--- START ---

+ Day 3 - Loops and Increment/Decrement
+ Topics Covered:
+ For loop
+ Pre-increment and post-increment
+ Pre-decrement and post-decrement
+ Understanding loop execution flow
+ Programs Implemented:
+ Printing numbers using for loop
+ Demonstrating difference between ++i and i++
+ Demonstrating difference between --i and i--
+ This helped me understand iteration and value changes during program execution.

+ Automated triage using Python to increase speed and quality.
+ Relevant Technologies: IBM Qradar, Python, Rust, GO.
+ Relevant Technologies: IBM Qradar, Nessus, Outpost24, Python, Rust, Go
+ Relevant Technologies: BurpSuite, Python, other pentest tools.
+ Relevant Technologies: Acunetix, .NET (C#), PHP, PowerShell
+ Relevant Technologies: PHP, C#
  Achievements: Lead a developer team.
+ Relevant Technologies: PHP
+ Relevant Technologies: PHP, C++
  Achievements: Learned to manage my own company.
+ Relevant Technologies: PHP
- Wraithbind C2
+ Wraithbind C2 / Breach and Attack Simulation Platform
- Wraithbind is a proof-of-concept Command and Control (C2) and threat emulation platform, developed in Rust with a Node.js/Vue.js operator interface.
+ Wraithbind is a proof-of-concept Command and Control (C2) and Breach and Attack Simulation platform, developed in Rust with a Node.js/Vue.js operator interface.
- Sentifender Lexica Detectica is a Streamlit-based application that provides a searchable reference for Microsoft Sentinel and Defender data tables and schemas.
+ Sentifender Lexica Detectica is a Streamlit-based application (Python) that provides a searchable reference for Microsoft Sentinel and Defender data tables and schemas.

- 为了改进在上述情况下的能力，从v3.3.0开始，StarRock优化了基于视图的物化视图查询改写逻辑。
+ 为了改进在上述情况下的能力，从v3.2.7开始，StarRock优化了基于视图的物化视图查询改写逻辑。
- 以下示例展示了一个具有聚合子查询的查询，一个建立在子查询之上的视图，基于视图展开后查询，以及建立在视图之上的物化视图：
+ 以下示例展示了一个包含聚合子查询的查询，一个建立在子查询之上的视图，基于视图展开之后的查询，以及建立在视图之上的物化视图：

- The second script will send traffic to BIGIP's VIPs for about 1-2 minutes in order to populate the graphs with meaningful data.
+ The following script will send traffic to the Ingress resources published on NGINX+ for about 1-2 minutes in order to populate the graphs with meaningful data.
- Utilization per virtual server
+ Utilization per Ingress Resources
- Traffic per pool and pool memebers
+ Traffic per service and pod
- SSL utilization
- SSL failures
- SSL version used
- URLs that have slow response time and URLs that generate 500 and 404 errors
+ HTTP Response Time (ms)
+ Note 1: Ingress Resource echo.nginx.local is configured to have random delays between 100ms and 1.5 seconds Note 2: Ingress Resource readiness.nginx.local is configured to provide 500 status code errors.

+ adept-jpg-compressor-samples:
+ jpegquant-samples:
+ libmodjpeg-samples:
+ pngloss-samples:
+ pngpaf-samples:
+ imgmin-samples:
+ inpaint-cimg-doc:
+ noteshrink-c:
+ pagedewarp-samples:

--- END ---

Task details:
Print again each line of the listing above, exactly as it appears.

Task result:
+ Day 3 - Loops and Increment/Decrement
+ Topics Covered:
+ For loop
+ Pre-increment and post-increment
+ Pre-decrement and post-decrement
+ Understanding loop execution flow
+ Programs Implemented:
+ Printing numbers using for loop
+ Demonstrating difference between ++i and i++
+ Demonstrating difference between --i and i--
+ This helped me understand iteration and value changes during program execution.

+ Automated triage using Python to increase speed and quality.
+ Relevant Technologies: IBM Qradar, Python, Rust, GO.
+ Relevant Technologies: IBM Qradar, Nessus, Outpost24, Python, Rust, Go
+ Relevant Technologies: BurpSuite, Python, other pentest tools.
+ Relevant Technologies: Acunetix, .NET (C#), PHP, PowerShell
+ Relevant Technologies: PHP, C#
  Achievements: Lead a developer team.
+ Relevant Technologies: PHP
+ Relevant Technologies: PHP, C++
  Achievements: Learned to manage my own company.
+ Relevant Technologies: PHP
- Wraithbind C2
+ Wraithbind C2 / Breach and Attack Simulation Platform
- Wraithbind is a proof-of-concept Command and Control (C2) and threat emulation platform, developed in Rust with a Node.js/Vue.js operator interface.
+ Wraithbind is a proof-of-concept Command and Control (C2) and Breach and Attack Simulation platform, developed in Rust with a Node.js/Vue.js operator interface.
- Sentifender Lexica Detectica is a Streamlit-based application that provides a searchable reference for Microsoft Sentinel and Defender data tables and schemas.
+ Sentifender Lexica Detectica is a Streamlit-based application (Python) that provides a searchable reference for Microsoft Sentinel and Defender data tables and schemas.

- 为了改进在上述情况下的能力，从v3.3.0开始，StarRock优化了基于视图的物化视图查询改写逻辑。
+ 为了改进在上述情况下的能力，从v3.2.7开始，StarRock优化了基于视图的物化视图查询改写逻辑。
- 以下示例展示了一个具有聚合子查询的查询，一个建立在子查询之上的视图，基于视图展开后查询，以及建立在视图之上的物化视图：
+ 以下示例展示了一个包含聚合子查询的查询，一个建立在子查询之上的视图，基于视图展开之后的查询，以及建立在视图之上的物化视图：

- The second script will send traffic to BIGIP's VIPs for about 1-2 minutes in order to populate the graphs with meaningful data.
+ The following script will send traffic to the Ingress resources published on NGINX+ for about 1-2 minutes in order to populate the graphs with meaningful data.
- Utilization per virtual server
+ Utilization per Ingress Resources
- Traffic per pool and pool memebers
+ Traffic per service and pod
- SSL utilization
- SSL failures
- SSL version used
- URLs that have slow response time and URLs that generate 500 and 404 errors
+ HTTP Response Time (ms)
+ Note 1: Ingress Resource echo.nginx.local is configured to have random delays between 100ms and 1.5 seconds Note 2: Ingress Resource readiness.nginx.local is configured to provide 500 status code errors.

+ adept-jpg-compressor-samples:
+ jpegquant-samples:
+ libmodjpeg-samples:
+ pngloss-samples:
+ pngpaf-samples:
+ imgmin-samples:
+ inpaint-cimg-doc:
+ noteshrink-c:
+ pagedewarp-samples:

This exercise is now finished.